In the summer, it’s the flat south shore of Balaton which is buzzing, with beachy daytime frolics and nighttime partying. The main party town is Siófok, with pleasant, statue-dotted parks, a handsome historic church; several museums (about geology/minerals, composer Imre Kálmán, and lake shipping/fishing); and most importantly these days beaches like Aranypart (Golden Shore) and Ezüstpart (Silver Shore), which are also venues for popular concerts, and good-size dance clubs. Zamárdi, another south-shore town, has been the site of the high-profile electronica festival Balaton Sound.
The north shore is rather different (you can get from one shore to the other via regular ferry service; the drive around the lake is about 225 km/140 miles), the terrain becomes hilly, the water deeper, and the vibe changes, becoming both more historic and more viniferous. Up here, a particularly well-known town is Balatonfüred, popular in the past especially with writers and artists, several of whose villas have been turned into museums. Today it mixes a resort vibe with wine, and carbonated mineral springs and baths also make it one of Hungary’s prime spa destinations (another prominent spa, just inland from the northwest shore, is Hévíz, famous for its thermal lake, the second hottest in the world).

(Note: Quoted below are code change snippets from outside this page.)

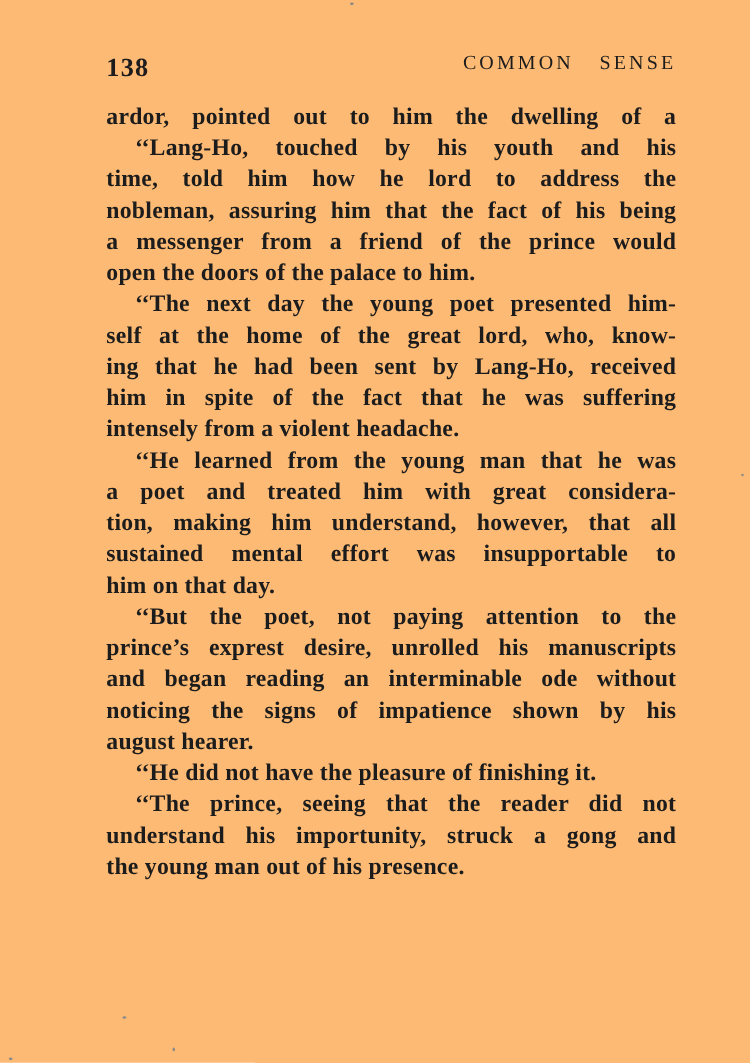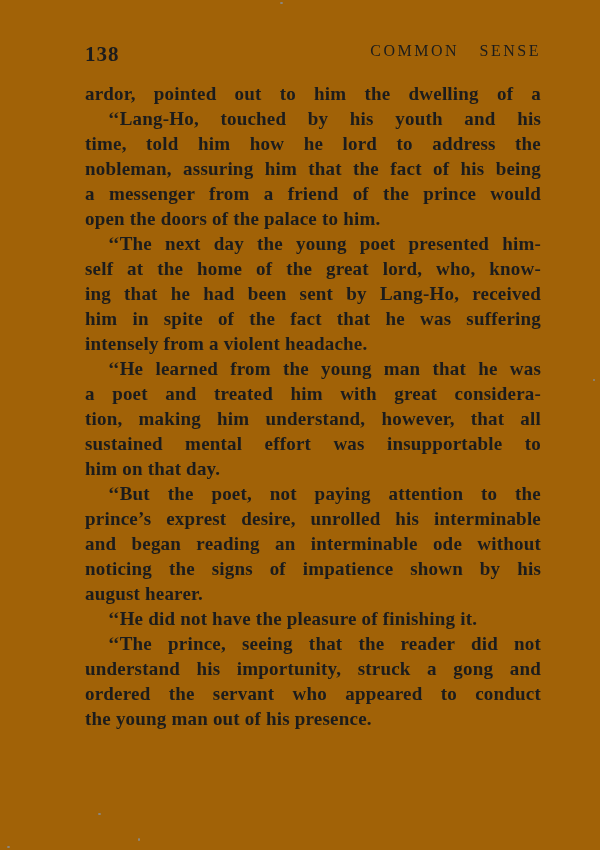"138" .page { background: #a16207 -> #fdba74 }
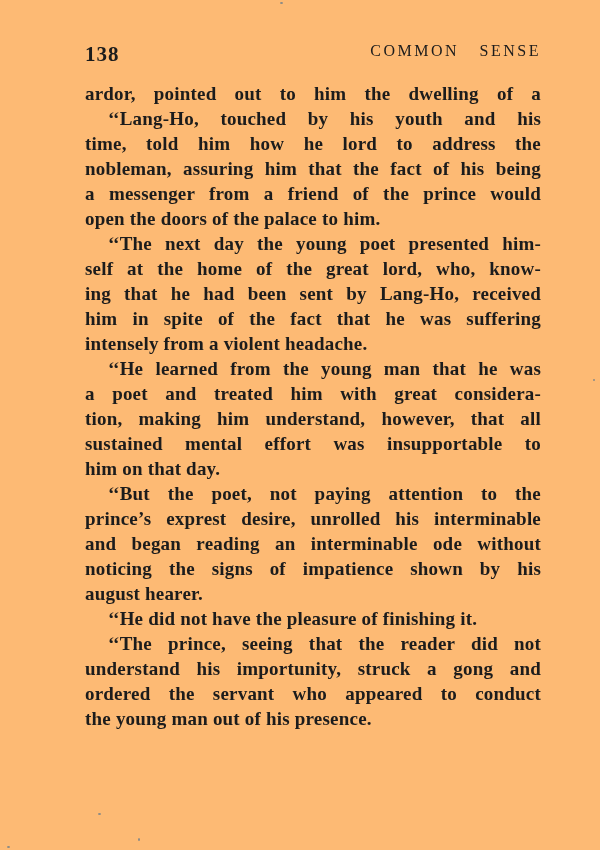"prince’s exprest desire, unrolled his" div.line { text: interminable -> manuscripts }
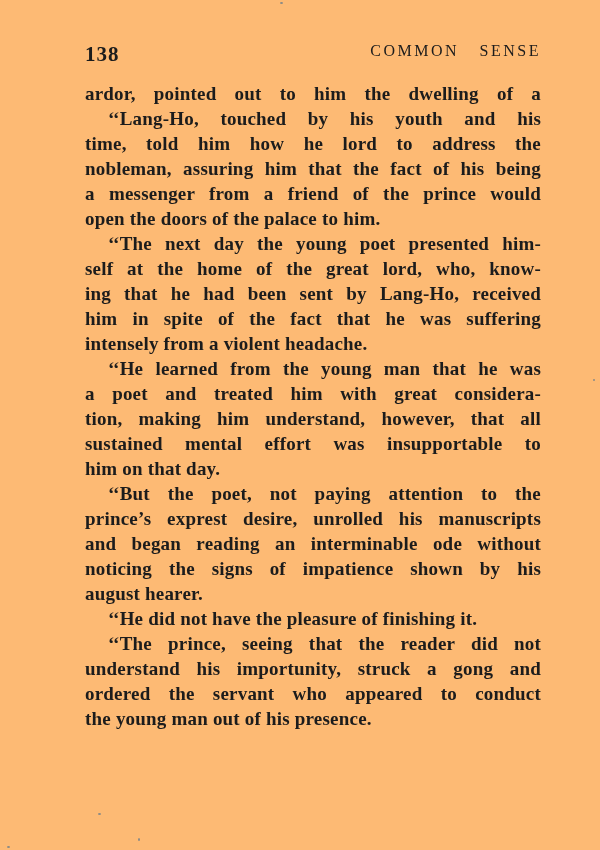"ordered the servant who appeared" div.line { html: <div>ordered the servant who appeared to conduct</div> -> none }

Just down the coast from Balatonfüred is the Tihany Peninsula, a historical district in its entirety, which in addition to a charming eponymous village (so charming its real estate prices are among Hungary’s highest) is also home to a distinctive Benedictine abbey founded in the 11th century but whose current form is fairly simple, whitewashed 18th-century Baroque.
A bit farther down still, its major landmark a flat-topped mountain, Badacsony is an area of small, low-key resorts, villages, and vineyard-covered hills, with charming little cottages and wine houses. Then out at the west end of the lake, Keszthely has several attractions including the imposing Baroque Festetics Castle (above), with 101 rooms and surrounded by a beautiful traditional-English-style park, and Balaton Museum, with geological and archaeological displays. Other spots around the lake with evocative medieval fortresses include Szigliget, Rezi, and Tátika.
It must be said that Lake Balaton is fetching any time of year – during fall foliage season, for example, and even in winter, when it’s a popular place to come skating, ice fishing, and iceboating. But summer is when it’s in its glory, and well worth at least an overnight from Budapest.